→ Prompt: Whenever "removal" appears in a line of the entries below, that line counts; give the total only.

(Items from a data source)
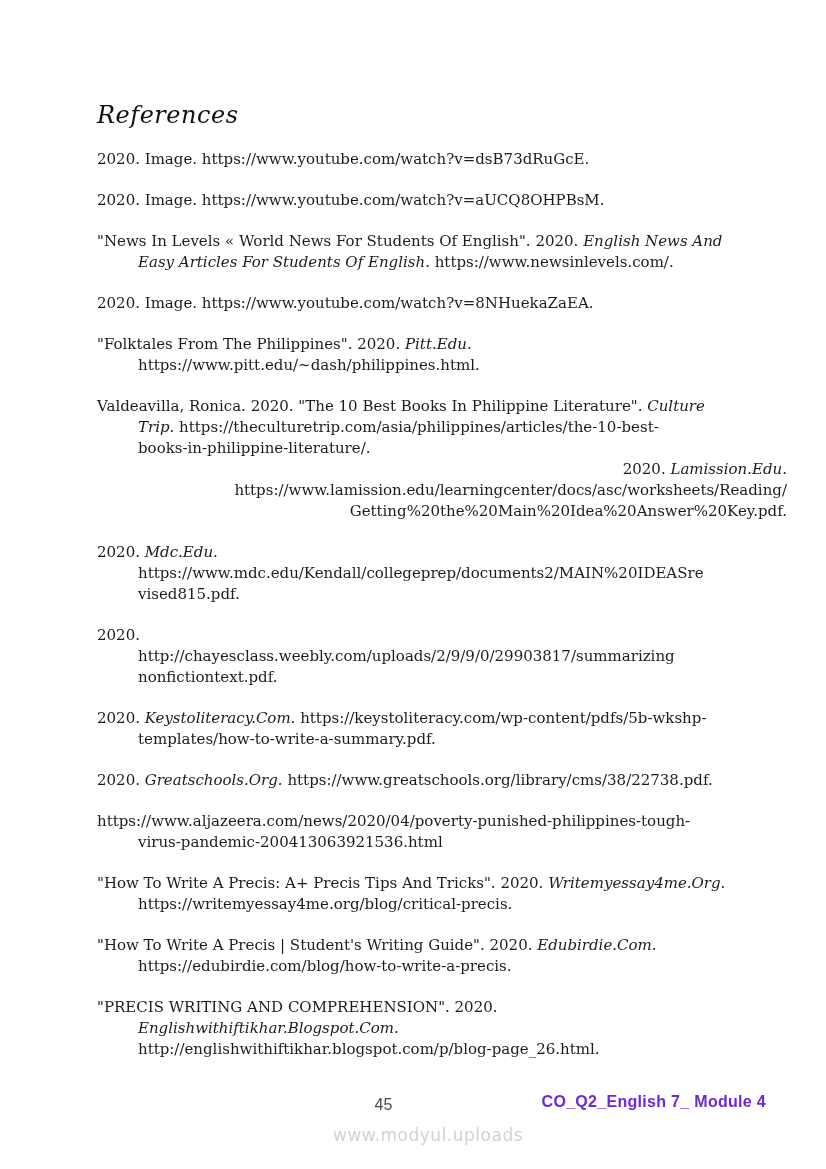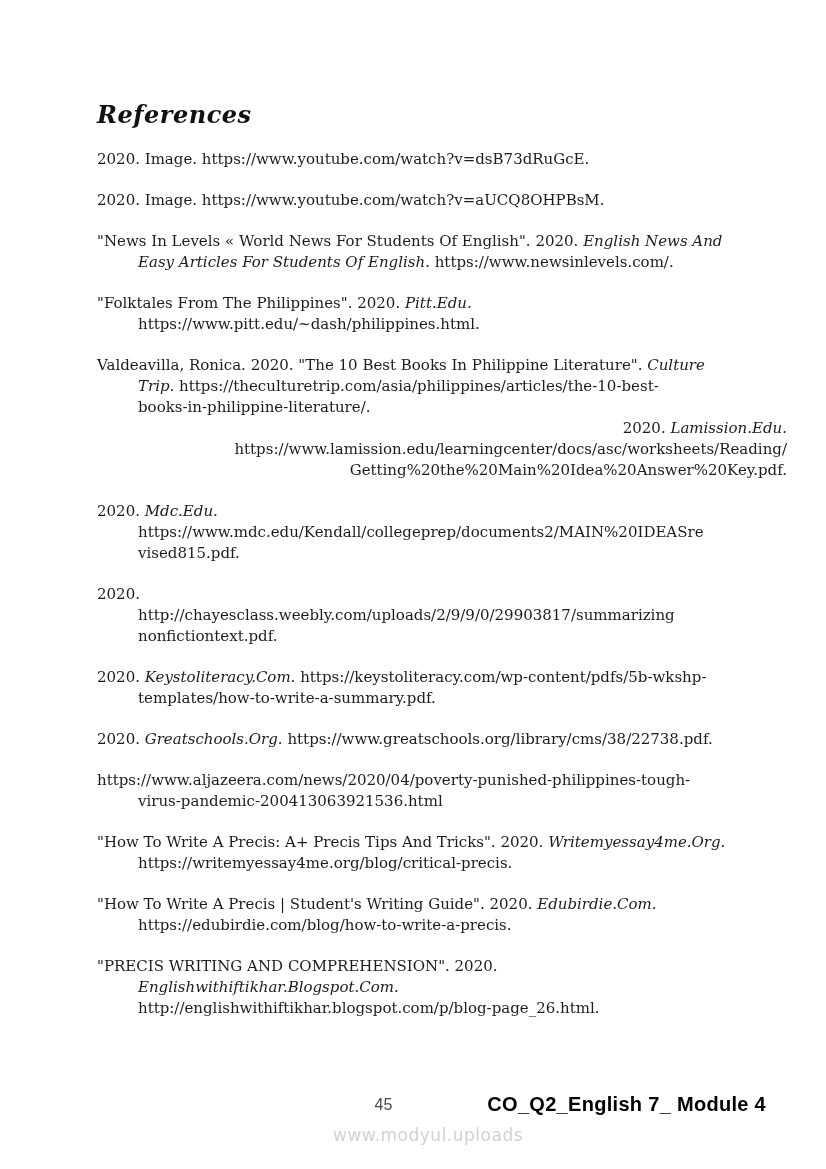--- a/index.html
+++ b/index.html
@@ -25,7 +25,7 @@
   .doc-title {
     font-size: 24px;
     line-height: 32px;
-    font-weight: bold;
+    font-weight: normal;
     font-style: italic;
     letter-spacing: 0.5px;
     margin: 0 0 18px 0;

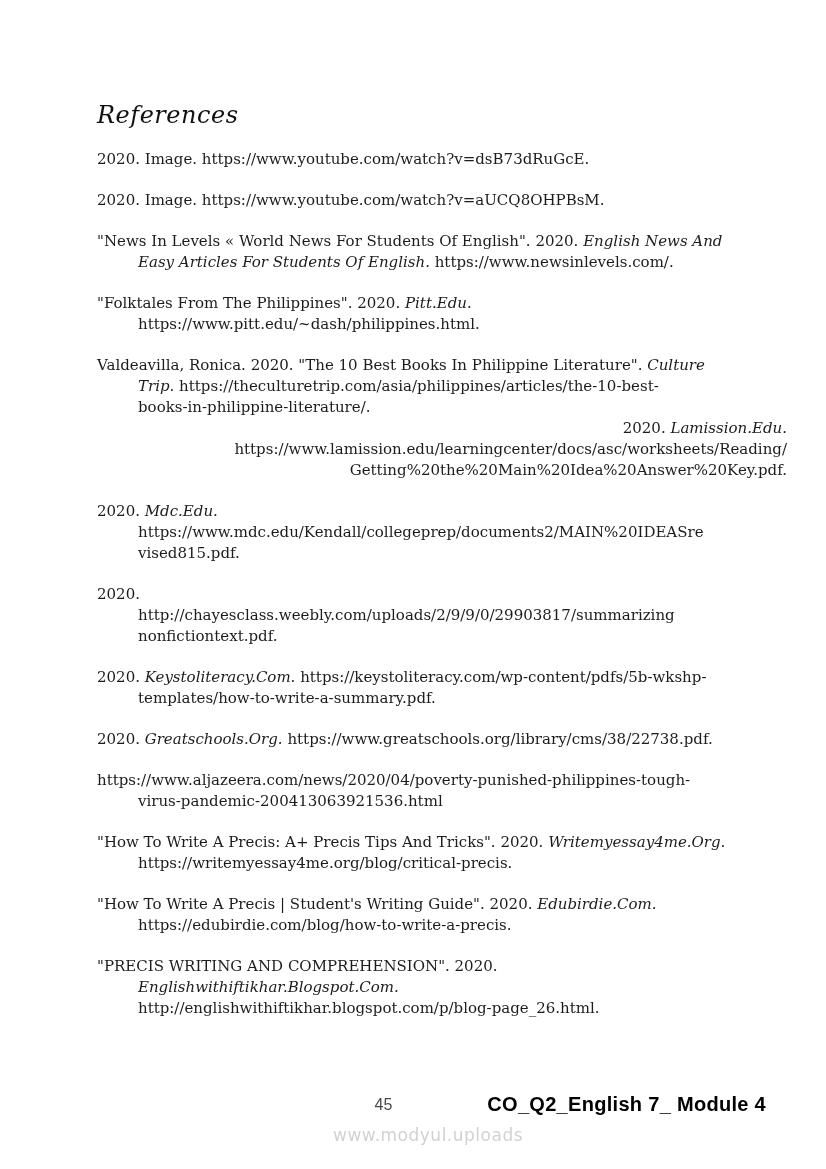--- a/index.html
+++ b/index.html
@@ -100,6 +100,9 @@
           <div class="ref-line cont"><em>Easy Articles For Students Of English.</em><span> https://www.newsinlevels.com/.</span></div>
         </div>
         <div class="ref">
+          <div class="ref-line"><span>2020. Image. https://www.youtube.com/watch?v=8NHuekaZaEA.</span></div>
+        </div>
+        <div class="ref">
           <div class="ref-line"><span>"Folktales From The Philippines". 2020. </span><em>Pitt.Edu.</em></div>
           <div class="ref-line cont"><span>https://www.pitt.edu/~dash/philippines.html.</span></div>
         </div>

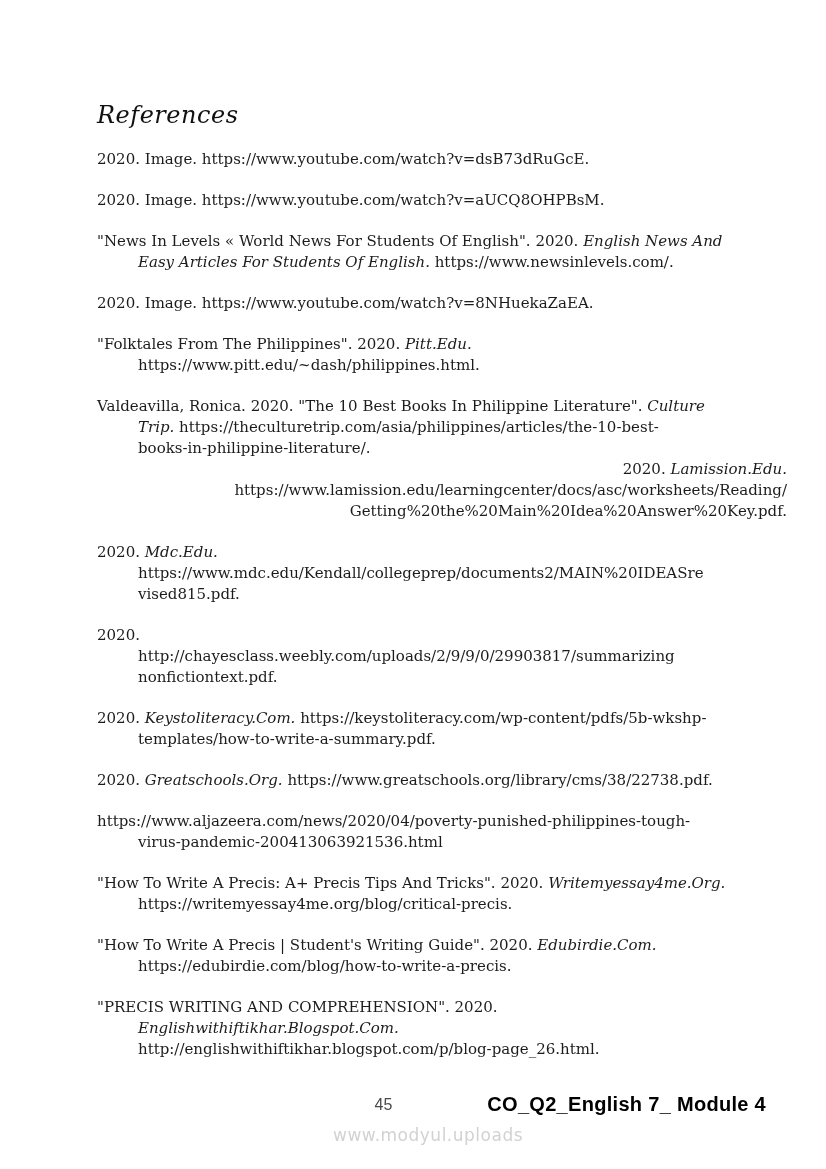--- a/index.html
+++ b/index.html
@@ -64,10 +64,10 @@
     right: 60px;
     top: 1093px;
     font-family: "Liberation Sans", "DejaVu Sans", sans-serif;
-    font-size: 20px;
+    font-size: 16px;
     font-weight: bold;
     letter-spacing: 0.3px;
-    color: #000000;
+    color: #6d28d9;
     text-align: center;
   }
   .watermark {

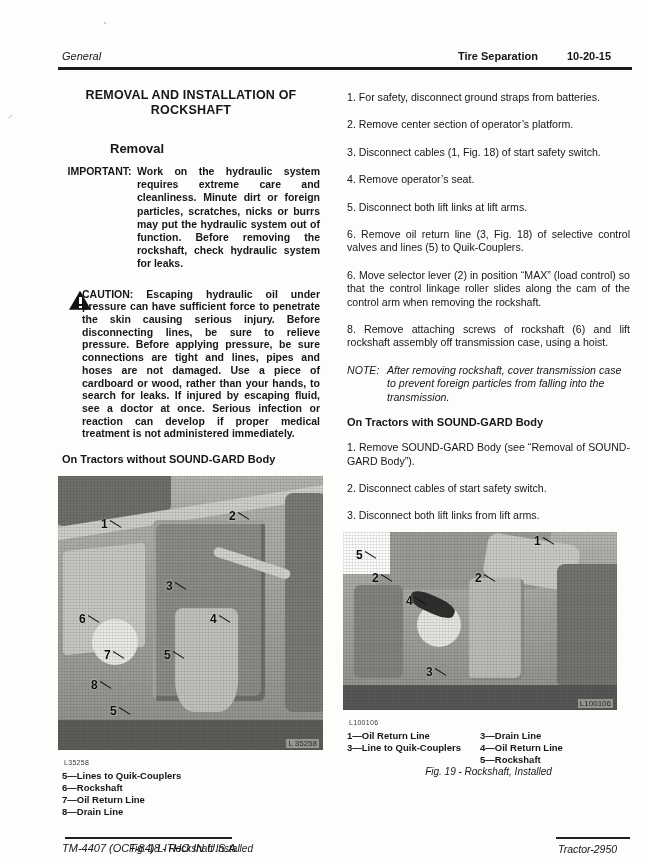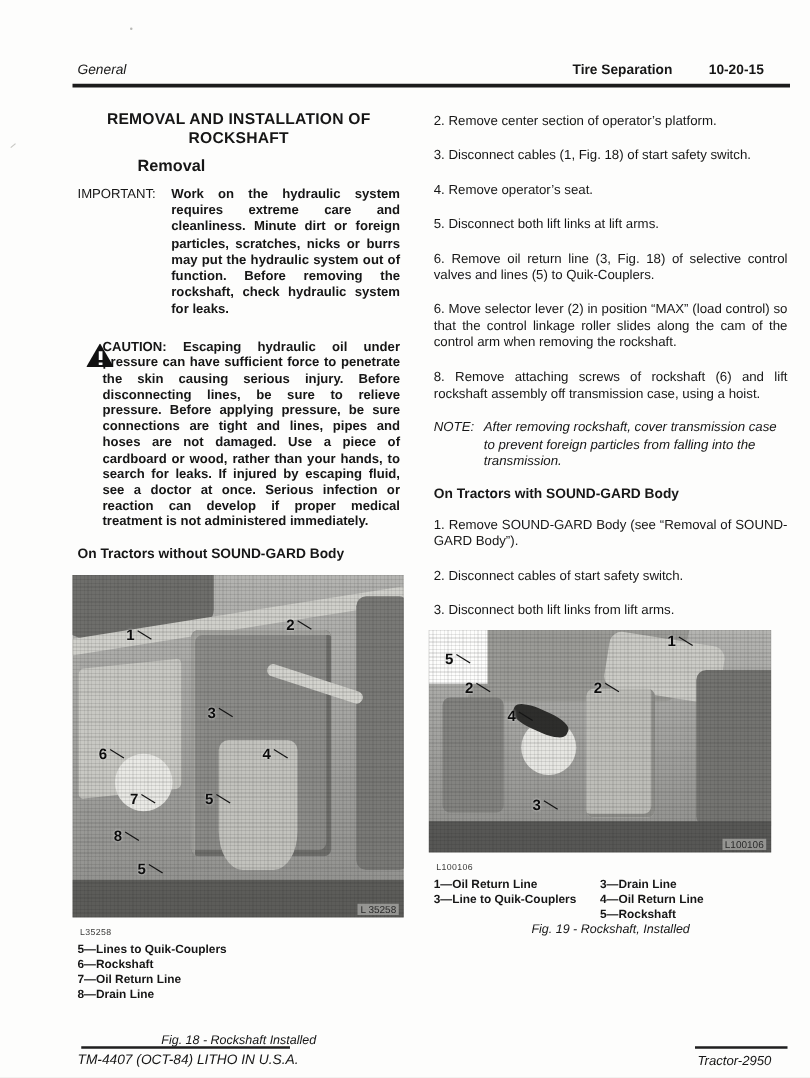--- a/index.html
+++ b/index.html
@@ -163,6 +163,7 @@
   </div>
 
   <div class="col-right">
+    <p class="step">1.  For safety, disconnect ground straps from batteries.</p>
     <p class="step">2.  Remove center section of operator’s platform.</p>
     <p class="step">3.  Disconnect cables (1, Fig. 18) of start safety switch.</p>
     <p class="step">4.  Remove operator’s seat.</p>

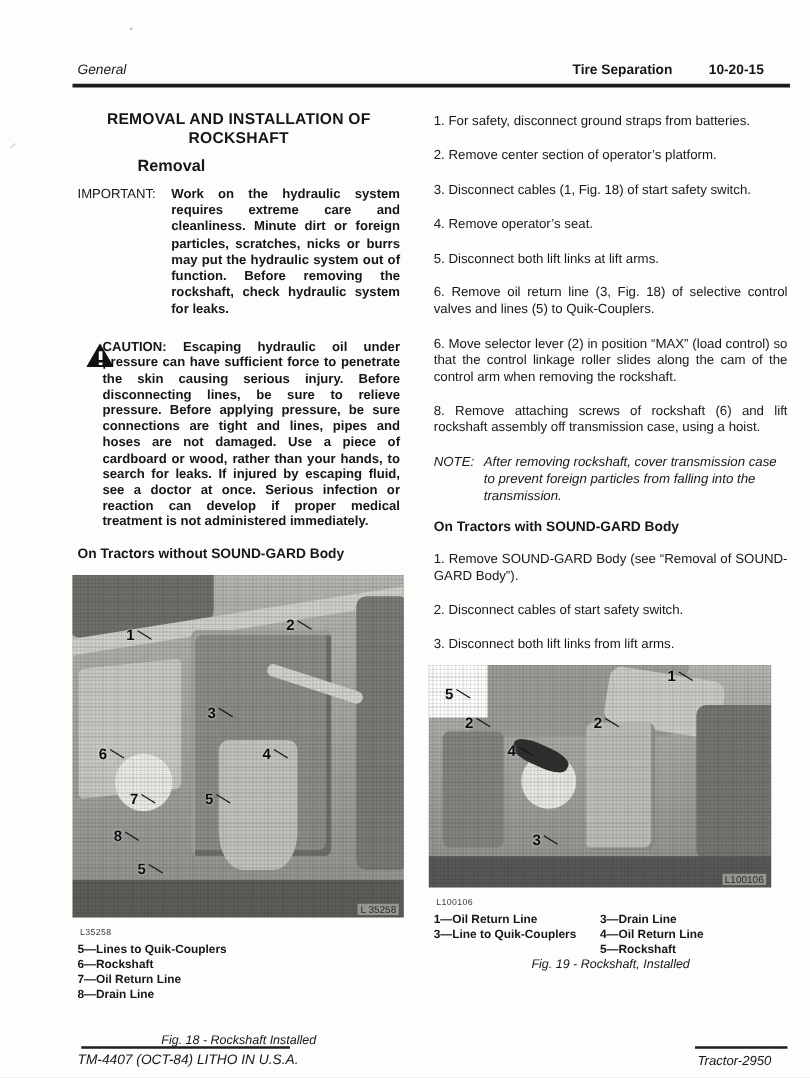--- a/index.html
+++ b/index.html
@@ -20,7 +20,7 @@
   .col-right{position:absolute;left:347px;top:91px;width:283px;}
 
   .title{font-size:12.5px;font-weight:bold;text-align:center;line-height:14.5px;letter-spacing:.2px;}
-  .h-removal{font-size:13px;font-weight:bold;margin-top:8px;padding-left:48px;}
+  .h-removal{font-size:13px;font-weight:bold;margin-top:24px;padding-left:48px;}
   .important{display:flex;margin-top:9px;}
   .important .lbl{flex:0 0 75px;font-weight:normal;font-size:10.5px;line-height:13.2px;}
   .important .txt{font-weight:bold;font-size:10.5px;line-height:13.2px;text-align:justify;}

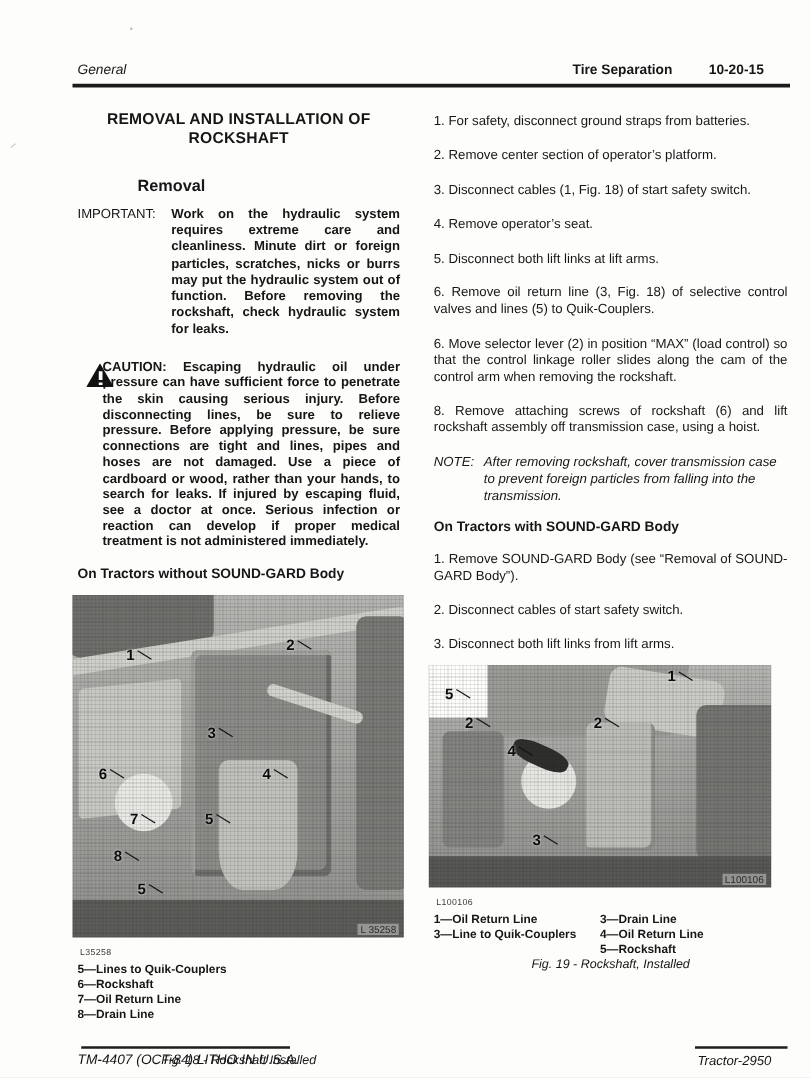--- a/index.html
+++ b/index.html
@@ -22,7 +22,7 @@
   .title{font-size:12.5px;font-weight:bold;text-align:center;line-height:14.5px;letter-spacing:.2px;}
   .h-removal{font-size:13px;font-weight:bold;margin-top:24px;padding-left:48px;}
   .important{display:flex;margin-top:9px;}
-  .important .lbl{flex:0 0 75px;font-weight:normal;font-size:10.5px;line-height:13.2px;}
+  .important .lbl{flex:0 0 75px;font-weight:bold;font-size:10.5px;line-height:13.2px;text-align:center;}
   .important .txt{font-weight:bold;font-size:10.5px;line-height:13.2px;text-align:justify;}
   .caution{position:relative;margin-top:17px;min-height:30px;}
   .caution-icon{position:absolute;left:7px;top:3px;width:22px;height:19px;background:#111;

→ Response below: 3